L'Assemblée législative de la Colombie-Britannique a adopté en 1997 une loi pour faciliter une poursuite contre l'industrie du tabac afin de recouvrer le coût des soins de santé liés aux maladies causées par le tabac. Une poursuite judiciaire a alors été lancée par le gouvernement provincial. L'industrie a tout de suite contesté la loi au motif principal qu'elle violerait la Charte canadienne des droits et libertés, qui figure en préambule de la Loi constitutionnelle de 1982, qui est la plus importante loi du Parlement du Canada. Cette Charte et les traditions britanniques telles qu'interprétées au Canada garantissent le droit à un procès équitable et protège la liberté de jouir paisiblement de ses biens. Au terme d'un long parcours devant des tribunaux, la Cour suprême du Canada a statué en juillet 2011 que la loi britanno-colombienne ne violait pas la constitution canadienne.

Entre temps, l'Assemblée nationale du Québec a adopté la LRCSS, calquée sur la loi de la Colombie-Britannique. Le gouvernement provincial a lancé une poursuite à l'été 2012.

Comme s'il n'y avait pas l'apparence d'une chose jugée par la Cour suprême du Canada en matière de violation des droits fondamentaux de l'industrie du tabac, celle-ci a contesté dès 2009 la validité de la LRCSS au motif qu'elle violerait la Charte des droits et libertés de la personne, une loi provinciale datée de 1975 qui a préséance sur les autres lois québécoises, et qui garantit notamment le droit à un procès équitable et protège la liberté de jouir paisiblement de ses biens.

L'équipe de juristes de la Procureure générale du Québec a plaidé que l'interprétation de la Charte des droits et libertés de la personne que l'industrie faisait n'était pas fondée, a plaidé que toute l'affaire des droits fondamentaux avait été jugée par le plus haut tribunal de la fédération canadienne, et a tenté en 2010 de faire déclarer irrecevable la requête de l'industrie. En vain. Aux yeux du juge Paul Chaput de la Cour supérieure du Québec, ce n'était pas suffisant pour empêcher le bal de recommencer. Il a fallu attendre mars 2014 pour que le juge Robert Mongeon de la Cour supérieure du Québec, après avoir entendu des deux parties les mêmes arguments que le juge Chaput, juge que l'industrie se trompait et valide la LRCSS.

En septembre 2015, les juges Marcotte, Vézina et Savard de la Cour d'appel du Québec ont rendu un arrêt qui a confirmé le jugement Mongeon.
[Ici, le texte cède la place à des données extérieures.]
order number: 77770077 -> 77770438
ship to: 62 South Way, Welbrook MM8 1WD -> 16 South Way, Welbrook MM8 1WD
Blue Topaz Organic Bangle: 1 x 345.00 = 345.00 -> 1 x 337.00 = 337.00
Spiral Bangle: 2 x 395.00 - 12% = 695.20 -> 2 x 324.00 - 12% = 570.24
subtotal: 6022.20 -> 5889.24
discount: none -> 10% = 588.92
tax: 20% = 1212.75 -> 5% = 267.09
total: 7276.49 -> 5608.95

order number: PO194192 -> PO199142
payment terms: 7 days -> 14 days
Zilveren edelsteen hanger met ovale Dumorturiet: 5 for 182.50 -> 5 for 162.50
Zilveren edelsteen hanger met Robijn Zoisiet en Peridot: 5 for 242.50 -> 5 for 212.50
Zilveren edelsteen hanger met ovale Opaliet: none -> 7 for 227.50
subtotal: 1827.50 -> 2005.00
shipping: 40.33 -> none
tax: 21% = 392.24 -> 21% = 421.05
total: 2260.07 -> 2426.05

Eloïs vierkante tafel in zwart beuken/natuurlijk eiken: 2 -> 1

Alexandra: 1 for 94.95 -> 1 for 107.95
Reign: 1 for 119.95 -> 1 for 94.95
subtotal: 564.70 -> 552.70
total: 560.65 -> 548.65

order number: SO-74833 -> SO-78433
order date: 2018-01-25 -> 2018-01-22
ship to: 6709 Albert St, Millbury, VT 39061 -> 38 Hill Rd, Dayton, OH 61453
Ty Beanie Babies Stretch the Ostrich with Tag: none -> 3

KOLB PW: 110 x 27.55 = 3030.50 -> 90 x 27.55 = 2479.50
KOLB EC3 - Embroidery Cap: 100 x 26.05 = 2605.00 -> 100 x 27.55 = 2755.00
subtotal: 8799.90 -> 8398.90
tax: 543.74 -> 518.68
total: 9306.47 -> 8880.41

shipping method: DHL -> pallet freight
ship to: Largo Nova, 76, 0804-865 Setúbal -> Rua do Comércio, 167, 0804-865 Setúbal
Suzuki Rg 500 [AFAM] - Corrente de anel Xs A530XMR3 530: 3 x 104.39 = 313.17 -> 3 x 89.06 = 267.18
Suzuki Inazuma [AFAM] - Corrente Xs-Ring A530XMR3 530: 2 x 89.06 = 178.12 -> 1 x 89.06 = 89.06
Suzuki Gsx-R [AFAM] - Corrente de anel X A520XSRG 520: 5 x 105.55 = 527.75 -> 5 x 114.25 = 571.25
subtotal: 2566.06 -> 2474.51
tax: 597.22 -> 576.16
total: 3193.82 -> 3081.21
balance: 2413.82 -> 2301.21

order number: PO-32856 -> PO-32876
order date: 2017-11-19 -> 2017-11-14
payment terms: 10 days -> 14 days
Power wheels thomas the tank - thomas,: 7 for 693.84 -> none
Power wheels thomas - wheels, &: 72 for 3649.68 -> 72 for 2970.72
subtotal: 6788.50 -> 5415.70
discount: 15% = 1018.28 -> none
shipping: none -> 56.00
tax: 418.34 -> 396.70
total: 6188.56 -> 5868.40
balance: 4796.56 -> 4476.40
L'appel de l'industrie était cependant un appel de plein droit, c'est-à-dire que la Cour d'appel ne pouvait pas refuser de l'entendre.

Et maintenant, JTI-Macdonald demande à la Cour suprême du Canada (CSC) la permission d'aller en appel du jugement de septembre 2015 de la Cour d'appel du Québec.

Alors, quelque chose comme le petit doigt de votre serviteur lui donne à penser que la magistrature suprême, même en l'absence de Suzanne Côté, ne trouverait pas de motif convaincant pour se priver du secret plaisir de ressasser l'affaire, quitte à mettre les points sur les i lors d'un jugement sur le fond de la question.

Parmi les personnes qui ont, selon le juge Brian Riordan de la Cour supérieure du Québec, subi un tort du fait des pratiques de l'industrie du tabac, plus d'une se plairait sans doute à espérer que la Cour suprême du Canada puisse un jour juger de l'abus de procédure judiciaire par l'industrie du tabac. Hélas, ce jugement n'est pas encore rendu et l'affaire n'a même jamais été débattue devant un tribunal. Ce procès-là n'aurait plus seulement la « santé publique » comme enjeu, mais quelque chose comme la « saine administration du système de justice public dans un pays démocratique ».